Зачем я вернулся на родину после стольких лет, проведенных за границей? Это нетрудно объяснить. Ностальгия незаметно, день за днем, все больнее когтила мою душу. Кроме того, наконец-то мне улыбнулась удача, времена изменились, и я чуточку разбогател. Тут-то я и сказал себе: «Черт побери, Кристиано, похоже, жизнь хочет приласкать тебя. Не зевай, лови момент, упустишь шанс — локти будешь кусать». И сейчас же услышал другой голос: «Кристиано, жизнь состоит не из одних только забот и хлопот, посмотри, болтается ли еще в океане твой островок…»
После того как ты вдосталь поездил по свету, родной городок кажется особенно маленьким и невзрачным. И бедным. Я помнил, конечно, что оставлял дома, пускаясь в путь, и все же не думал, что найду по возвращении такое убожество, такое застойное болото. Я совсем отвык от него, и теперь мне не хватало пространства и воздуха.
Но и мое неудовольствие (готов признаться, что понять меня нелегко) сопровождалось странным ощущением спокойствия, уверенности — всего того, что я уже успел с годами забыть. Я трудно привыкал к этому, но когда первое потрясение прошло, подушка стала казаться мне мягче. Иными словами, меня охватило чувство покоя, словно кто-то шепнул мне: «Не суетись, расслабься».
Тем не менее я не собирался задерживаться в родных краях надолго.

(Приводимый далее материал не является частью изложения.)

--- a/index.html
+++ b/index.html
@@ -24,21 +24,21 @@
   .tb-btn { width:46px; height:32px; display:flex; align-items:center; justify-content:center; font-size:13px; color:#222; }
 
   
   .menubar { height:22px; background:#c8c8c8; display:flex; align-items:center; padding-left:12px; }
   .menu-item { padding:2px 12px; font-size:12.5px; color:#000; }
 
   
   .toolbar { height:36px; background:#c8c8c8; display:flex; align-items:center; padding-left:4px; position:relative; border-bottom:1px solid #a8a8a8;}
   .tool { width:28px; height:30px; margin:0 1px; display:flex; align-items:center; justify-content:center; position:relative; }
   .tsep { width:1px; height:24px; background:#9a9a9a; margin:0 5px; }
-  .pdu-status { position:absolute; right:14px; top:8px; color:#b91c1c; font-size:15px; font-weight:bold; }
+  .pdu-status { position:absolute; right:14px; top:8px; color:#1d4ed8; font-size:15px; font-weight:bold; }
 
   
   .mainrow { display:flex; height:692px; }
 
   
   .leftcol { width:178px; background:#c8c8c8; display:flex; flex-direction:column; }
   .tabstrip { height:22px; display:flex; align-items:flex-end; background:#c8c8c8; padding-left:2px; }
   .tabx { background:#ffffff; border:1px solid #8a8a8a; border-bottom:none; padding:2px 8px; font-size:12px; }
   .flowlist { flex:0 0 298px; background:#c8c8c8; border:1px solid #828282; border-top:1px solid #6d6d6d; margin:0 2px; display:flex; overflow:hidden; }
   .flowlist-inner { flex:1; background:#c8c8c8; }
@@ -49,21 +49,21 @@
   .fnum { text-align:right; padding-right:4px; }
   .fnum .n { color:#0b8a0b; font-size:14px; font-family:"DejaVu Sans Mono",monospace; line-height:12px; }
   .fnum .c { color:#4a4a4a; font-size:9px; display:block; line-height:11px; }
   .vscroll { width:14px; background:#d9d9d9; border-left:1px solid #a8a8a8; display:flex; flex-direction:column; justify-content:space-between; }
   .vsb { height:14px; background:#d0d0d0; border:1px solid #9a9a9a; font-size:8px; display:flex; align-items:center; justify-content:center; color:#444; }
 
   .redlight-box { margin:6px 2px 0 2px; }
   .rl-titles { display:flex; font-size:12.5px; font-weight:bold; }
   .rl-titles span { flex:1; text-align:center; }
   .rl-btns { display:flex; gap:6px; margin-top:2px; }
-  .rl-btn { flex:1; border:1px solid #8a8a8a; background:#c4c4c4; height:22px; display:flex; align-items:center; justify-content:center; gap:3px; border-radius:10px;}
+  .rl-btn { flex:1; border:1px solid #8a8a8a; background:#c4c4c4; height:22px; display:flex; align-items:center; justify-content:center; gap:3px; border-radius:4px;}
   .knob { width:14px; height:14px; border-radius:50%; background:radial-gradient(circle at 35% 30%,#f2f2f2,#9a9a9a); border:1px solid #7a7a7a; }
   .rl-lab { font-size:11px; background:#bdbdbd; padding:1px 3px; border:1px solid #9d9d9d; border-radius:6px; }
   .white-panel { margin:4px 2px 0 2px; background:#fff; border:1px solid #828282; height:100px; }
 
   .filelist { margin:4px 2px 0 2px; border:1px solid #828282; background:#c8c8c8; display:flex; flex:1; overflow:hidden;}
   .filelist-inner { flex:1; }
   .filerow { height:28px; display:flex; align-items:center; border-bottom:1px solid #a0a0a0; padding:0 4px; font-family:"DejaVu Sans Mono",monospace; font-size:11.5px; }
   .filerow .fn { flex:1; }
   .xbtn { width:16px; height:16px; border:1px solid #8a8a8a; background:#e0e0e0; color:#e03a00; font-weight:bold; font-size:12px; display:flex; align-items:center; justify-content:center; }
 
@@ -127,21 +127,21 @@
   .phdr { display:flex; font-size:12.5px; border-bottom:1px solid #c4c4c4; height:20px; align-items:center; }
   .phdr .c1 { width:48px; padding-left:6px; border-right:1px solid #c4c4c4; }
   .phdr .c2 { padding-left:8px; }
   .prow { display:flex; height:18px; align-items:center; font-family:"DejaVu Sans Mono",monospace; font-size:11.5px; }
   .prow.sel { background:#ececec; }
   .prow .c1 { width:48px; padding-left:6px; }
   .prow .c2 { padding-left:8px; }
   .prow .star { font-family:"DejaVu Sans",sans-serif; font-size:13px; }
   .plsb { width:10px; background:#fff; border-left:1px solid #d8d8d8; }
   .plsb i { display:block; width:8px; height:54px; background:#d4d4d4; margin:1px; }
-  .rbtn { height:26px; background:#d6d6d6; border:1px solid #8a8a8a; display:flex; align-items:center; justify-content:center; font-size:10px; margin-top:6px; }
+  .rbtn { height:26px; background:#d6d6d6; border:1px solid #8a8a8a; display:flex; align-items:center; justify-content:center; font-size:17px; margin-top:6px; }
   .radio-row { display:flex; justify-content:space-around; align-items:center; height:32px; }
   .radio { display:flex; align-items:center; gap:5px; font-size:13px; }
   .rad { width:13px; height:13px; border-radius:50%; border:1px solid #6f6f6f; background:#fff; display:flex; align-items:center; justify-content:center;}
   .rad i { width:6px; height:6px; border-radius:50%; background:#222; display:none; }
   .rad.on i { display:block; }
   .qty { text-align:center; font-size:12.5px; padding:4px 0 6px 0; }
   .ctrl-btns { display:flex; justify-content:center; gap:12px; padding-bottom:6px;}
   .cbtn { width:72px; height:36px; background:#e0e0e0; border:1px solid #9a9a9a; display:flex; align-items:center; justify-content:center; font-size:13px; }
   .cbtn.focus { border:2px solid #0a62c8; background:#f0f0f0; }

Чтобы не сидеть сложа руки и не взбеситься от безделья, я открыл лавочку — крохотный магазин на улице Канекадинья — и стал торговать всякой всячиной: консервами, спиртным, бакалеей… Я стоял за почерневшим прилавком, на котором виднелись пятна от пролитого керосина и оливкового масла, а за спиной громоздились мешки с овощами, бидоны с маслом, только что выгруженные с кораблей ящики, от которых, казалось, еще пахло просмоленными досками палубы и морской солью. Торговать пришлось всерьез: имел я дело и с честными купцами, и с контрабандистами— волна эта захлестывала меня с головой.
До меня доходили, разумеется, скептические отзывы о моей деятельности: «Стоило мотаться по свету столько лет, чтобы открыть убогую лавчонку! Жалкая судьба!» — и я узнавал манию величия, свойственную парням из Сан-Висенте. Прикусите язык, ребята! Такова жизнь. Земля — круглая, но вот что важно: в какую сторону она катится, не угадаешь. Лавка моя стоит на бойком месте: взад-вперед проходит множество народу. Еще не вечер! У меня, милые мои, есть серьезные подозрения, что лавчонка эта даст мне доходу больше, чем все мои скитания по заграницам. Разумеется, я не собираюсь похоронить себя в Рабо-де-Салина: погодите, я еще позову вас на освящение моего магазина где-нибудь в самом центре-расцентре: на Лиссабонской улице или на соборной площади. Время покажет.